Durante as oitivas que instruem o inquérito, a investigada compareceu à Delegacia de Proteção ao Meio Ambiente (DPMA), unidade especializada da PCCE, em 4 de novembro de 2025, para prestar depoimento. Com o avanço das apurações, a PCCE identificou que a mulher teria hostilizado torcedores e impedido que eles permanecessem no estádio caso não estivessem usando a camisa do time de sua preferência durante um jogo em 25 de outubro de 2025. O comportamento foi enquadrado como incitação à violência e constrangimento ilegal no contexto da partida.
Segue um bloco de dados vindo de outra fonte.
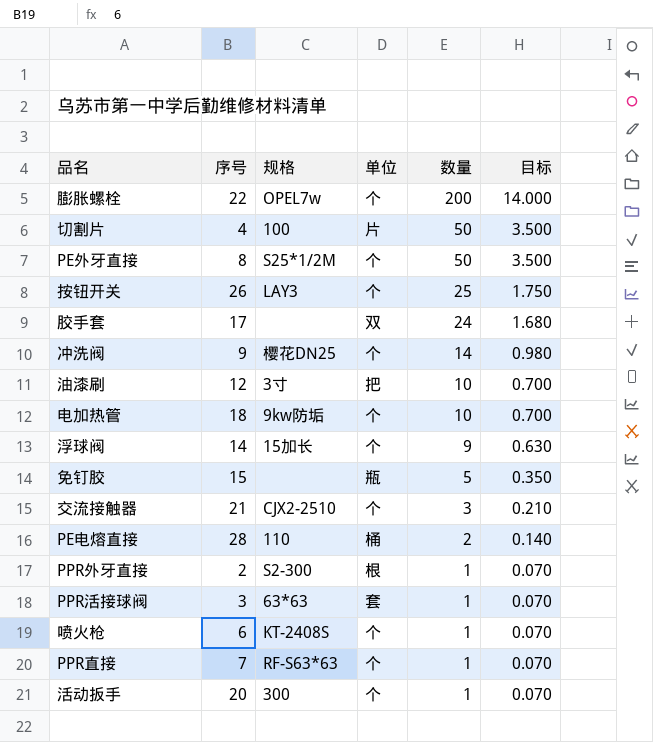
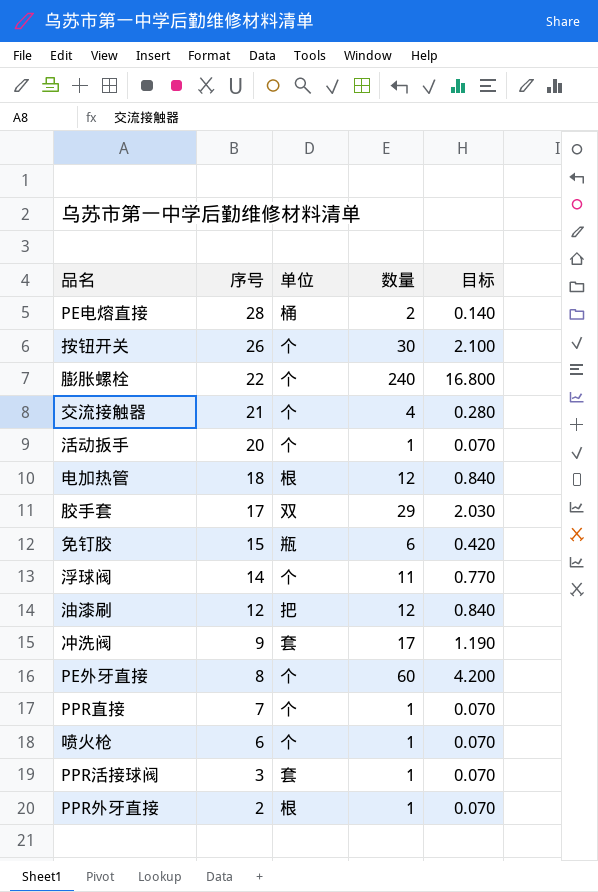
row order: 数量 descending -> 序号 descending
column 规格 | position: 3 -> none
row 切割片: 4 | 100 | 片 | 50 | 3.500 -> none
按钮开关 | 数量: 25 -> 30
按钮开关 | 目标: 1.750 -> 2.100
膨胀螺栓 | 数量: 200 -> 240
膨胀螺栓 | 目标: 14.000 -> 16.800
交流接触器 | 数量: 3 -> 4
交流接触器 | 目标: 0.210 -> 0.280
电加热管 | 单位: 个 -> 根
电加热管 | 数量: 10 -> 12
电加热管 | 目标: 0.700 -> 0.840
胶手套 | 数量: 24 -> 29
胶手套 | 目标: 1.680 -> 2.030
免钉胶 | 数量: 5 -> 6
免钉胶 | 目标: 0.350 -> 0.420
浮球阀 | 数量: 9 -> 11
浮球阀 | 目标: 0.630 -> 0.770
油漆刷 | 数量: 10 -> 12
油漆刷 | 目标: 0.700 -> 0.840
冲洗阀 | 单位: 个 -> 套
冲洗阀 | 数量: 14 -> 17
冲洗阀 | 目标: 0.980 -> 1.190
PE外牙直接 | 数量: 50 -> 60
PE外牙直接 | 目标: 3.500 -> 4.200

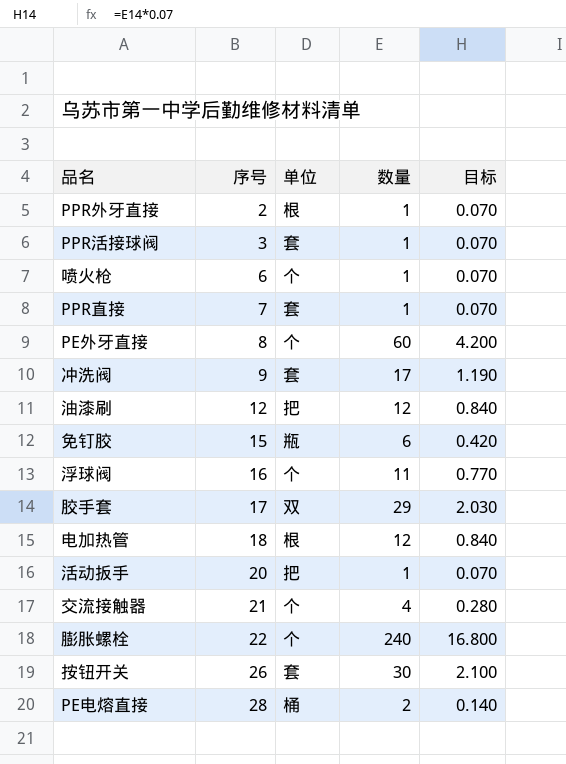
row order: 序号 descending -> 序号 ascending
PPR直接 | 单位: 个 -> 套
浮球阀 | 序号: 14 -> 16
活动扳手 | 单位: 个 -> 把
按钮开关 | 单位: 个 -> 套

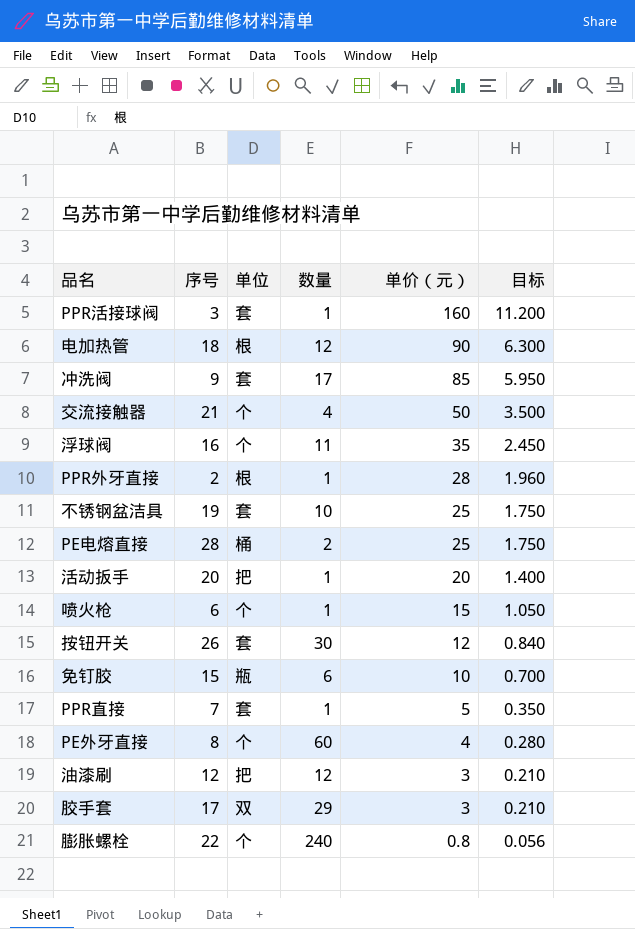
row order: 序号 ascending -> 单价（元） descending
column 单价（元） | position: none -> 5
column 目标 | formula: [数量] * 0.07 -> [单价（元）] * 0.07
row 不锈钢盆洁具: none -> 19 | 套 | 10 | 25 | 1.750

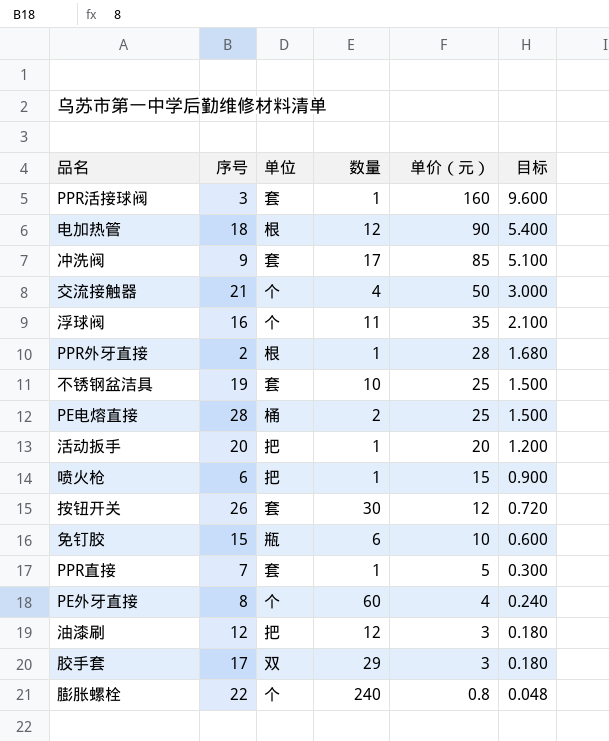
column 目标 | formula: [单价（元）] * 0.07 -> [单价（元）] * 0.06
喷火枪 | 单位: 个 -> 把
A investigação foi fortalecida por relatórios técnicos do Batalhão de Polícia de Choque (BPChoque) da Polícia Militar do Ceará (PMCE), que identificou a suspeita a partir de imagens divulgadas em redes sociais. O Núcleo de Inteligência (Nuint) do Departamento de Repressão ao Crime Organizado (DRCO) da PCCE também produziu relatórios que apontavam risco de conflitos durante o evento esportivo. A investigação contou com apoio do Núcleo do Desporto e Defesa do Torcedor (NUDETOR) do Ministério Público do Estado do Ceará (MPCE), que requisitou instauração de inquérito policial para investigação do caso.
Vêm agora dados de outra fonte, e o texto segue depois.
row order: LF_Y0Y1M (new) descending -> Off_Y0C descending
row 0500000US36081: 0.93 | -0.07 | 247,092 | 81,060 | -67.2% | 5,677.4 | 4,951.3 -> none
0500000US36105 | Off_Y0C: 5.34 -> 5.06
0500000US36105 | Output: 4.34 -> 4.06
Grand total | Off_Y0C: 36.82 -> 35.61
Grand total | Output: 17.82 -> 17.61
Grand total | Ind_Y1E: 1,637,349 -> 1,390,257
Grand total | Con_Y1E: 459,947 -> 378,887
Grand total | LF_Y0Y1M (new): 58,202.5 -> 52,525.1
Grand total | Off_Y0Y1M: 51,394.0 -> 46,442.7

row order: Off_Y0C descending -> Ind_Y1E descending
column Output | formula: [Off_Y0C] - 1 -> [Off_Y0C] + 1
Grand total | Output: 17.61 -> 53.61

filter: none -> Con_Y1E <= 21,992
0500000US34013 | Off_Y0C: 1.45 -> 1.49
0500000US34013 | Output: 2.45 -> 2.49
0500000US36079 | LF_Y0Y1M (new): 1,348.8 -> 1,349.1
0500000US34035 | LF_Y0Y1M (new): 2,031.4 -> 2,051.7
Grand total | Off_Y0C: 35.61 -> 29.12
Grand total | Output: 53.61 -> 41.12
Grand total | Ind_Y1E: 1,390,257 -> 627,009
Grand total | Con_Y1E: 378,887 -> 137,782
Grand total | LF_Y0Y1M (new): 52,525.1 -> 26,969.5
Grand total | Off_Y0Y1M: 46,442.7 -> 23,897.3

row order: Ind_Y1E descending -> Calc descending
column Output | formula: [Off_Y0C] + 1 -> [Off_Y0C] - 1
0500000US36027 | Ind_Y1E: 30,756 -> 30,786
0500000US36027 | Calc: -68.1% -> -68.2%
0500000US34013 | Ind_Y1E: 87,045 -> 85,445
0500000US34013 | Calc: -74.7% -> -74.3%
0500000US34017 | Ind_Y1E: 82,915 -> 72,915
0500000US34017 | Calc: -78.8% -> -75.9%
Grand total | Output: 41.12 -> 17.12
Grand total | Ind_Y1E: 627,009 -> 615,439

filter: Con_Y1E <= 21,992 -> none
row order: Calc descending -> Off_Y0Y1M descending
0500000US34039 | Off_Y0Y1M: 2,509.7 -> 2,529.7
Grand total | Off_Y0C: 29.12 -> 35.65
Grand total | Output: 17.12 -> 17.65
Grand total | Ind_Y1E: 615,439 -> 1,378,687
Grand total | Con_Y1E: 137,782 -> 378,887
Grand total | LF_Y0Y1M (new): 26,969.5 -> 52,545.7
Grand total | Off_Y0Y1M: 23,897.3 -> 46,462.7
Após a intimação da suspeita, a PCCE representou pelo afastamento da investigada de estádios e arenas esportivas. O Nudtor/MPCE emitiu parecer favorável e a Justiça acolheu o pedido.
Fortaleza Esporte Clube lamenta a proibição
Em nota, o time do Fortaleza Esporte Clube lamentou a decisão que resultou na proibição de acesso aos estádios a uma torcedora do Tricolor.
Segundo a nota, antes da partida, o Clube realizou, com direcionamento do Ministério Público (MPCE), todas as comunicações necessárias sobre a organização do setor visitante, informando que, por questões de segurança, esse seria o espaço destinado aos torcedores da equipe adversária, diante da inexistência de um setor misto na Arena Castelão.
“Destacamos ainda que o torcedor da equipe visitante que adentrou ao estádio em área destinada exclusivamente à torcida do Fortaleza, em desacordo com uma medida previamente estabelecida pelo NUDTOR, não teve sua conduta analisada com o mesmo rigor”.
O time se colocou à disposição para oferecer todo o apoio jurídico necessário na busca pela reversão da decisão e pela garantia do pleno direito de acesso da torcedora aos estádios.